Alright, I’m back, and newly married (thus the long hiatus from posting).  And now it’s time to get back to math.  I’m currently attempting to read a paper by Beauville, Narasimhan and Ramanan titled “Spectral Curves and the Generalized Theta Divisor.”  This paper is one of the early uses of the Hitchin System to prove results about the moduli space of vector bundles over a curve.  The main result can be roughly stated as “a generic vector bundle is the pushforward of a line bundle.” This is a very nice result, and I’m going to work towards it in small steps, largely because I’m still trying to understand it myself.
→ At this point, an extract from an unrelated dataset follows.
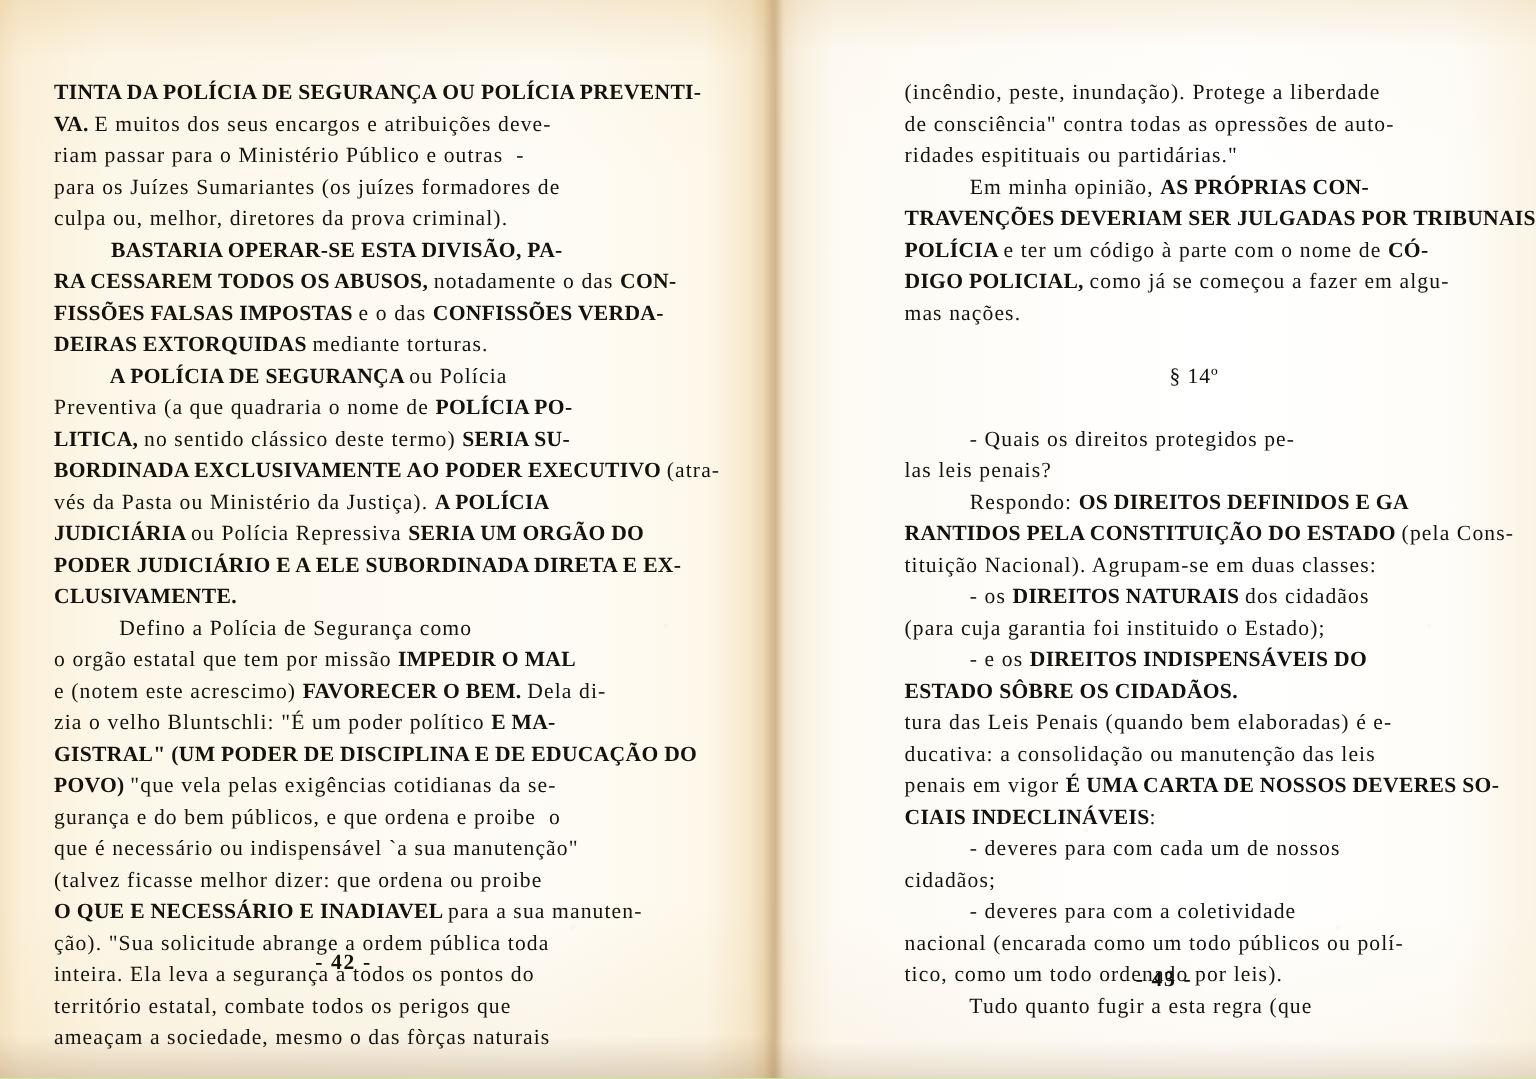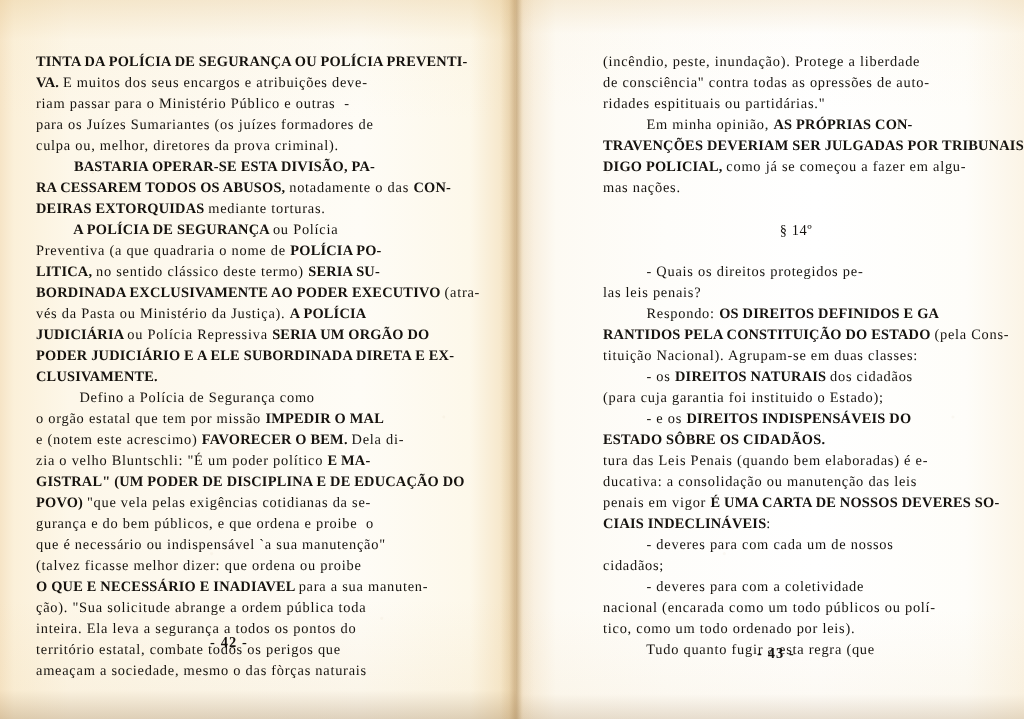"POLÍCIA e ter um código" div.line { html: none -> <div><span>POLÍCIA </span><span>e ter um código à parte com o nome de </span><span>CÓ-</span></div> }
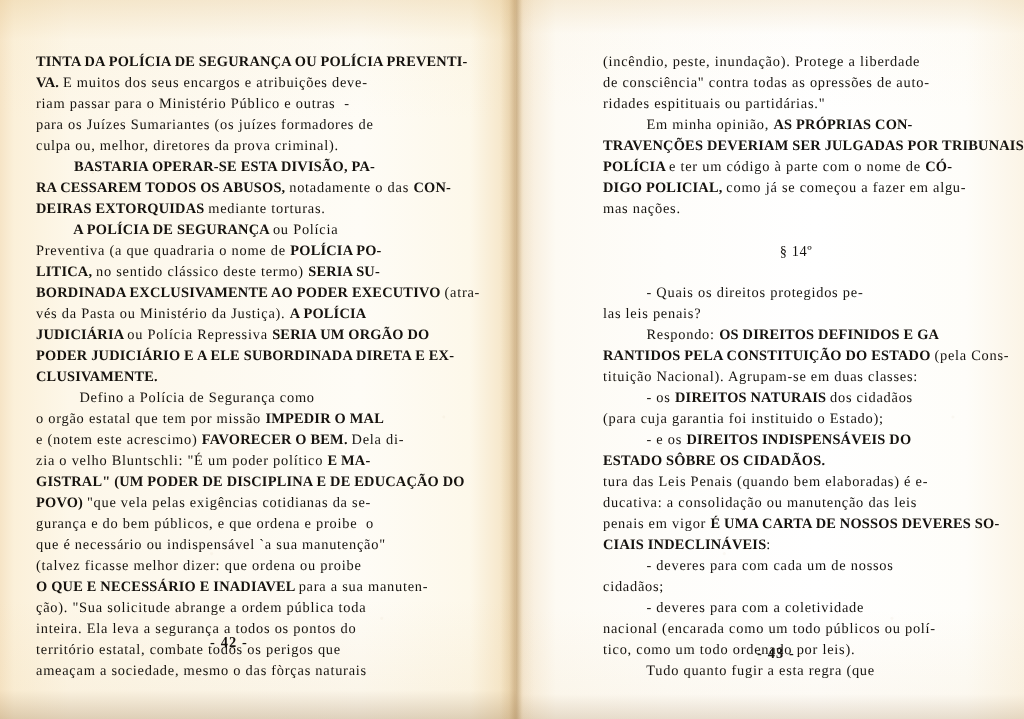"FISSÕES FALSAS IMPOSTAS e o" div.line { html: none -> <div><span>FISSÕES FALSAS IMPOSTAS </span><span>e o das </span><span>CONFISSÕES VERDA-</span></div> }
First up comes some background material.  The background material is going to cover a couple of posts, and will likely include a detour through some basics of Abelian Varieties.  But for now, we fix a curve $X$, a vector bundle $E$ of rank $n$, a line bundle $L$ and a homomorphism $\phi:E\to L\otimes E$.  This is called a twisted homomorphism.  We can use it to define the trace of $\phi$ as an element of $\Gamma(X,L)$, by viewing the map $\phi:E\to L\otimes E$ as a map $\phi:E\otimes E^\vee\to L$ and setting $\mathrm{tr}(\phi)=\phi(\mathrm{id}_E)$.  We can do this by taking a section $s_E$ of $E$ and $t_{E^\vee}$ of $E^\vee$ and setting $\phi(s_E\otimes t_{E^\vee})=(t_{E^\vee}\otimes 1)(\phi(s_E))$, which is a section of $L$.  Now, more generally, we define $a_i\in\Gamma(X,L^i)$ to be $(-1)^i\mathrm{tr}(\wedge^i \phi)$ to be the characteristic coefficient, and Cayley-Hamilton says that $\phi$ satisfies $\sum a_i\phi^{n-i}=0$ as a homomorphism $E\to L^n\otimes E$.  Using this, we can define nilpotent twisted endomorphisms, unipotent ones, and anything else that we normally can express using the characteristic polynomial.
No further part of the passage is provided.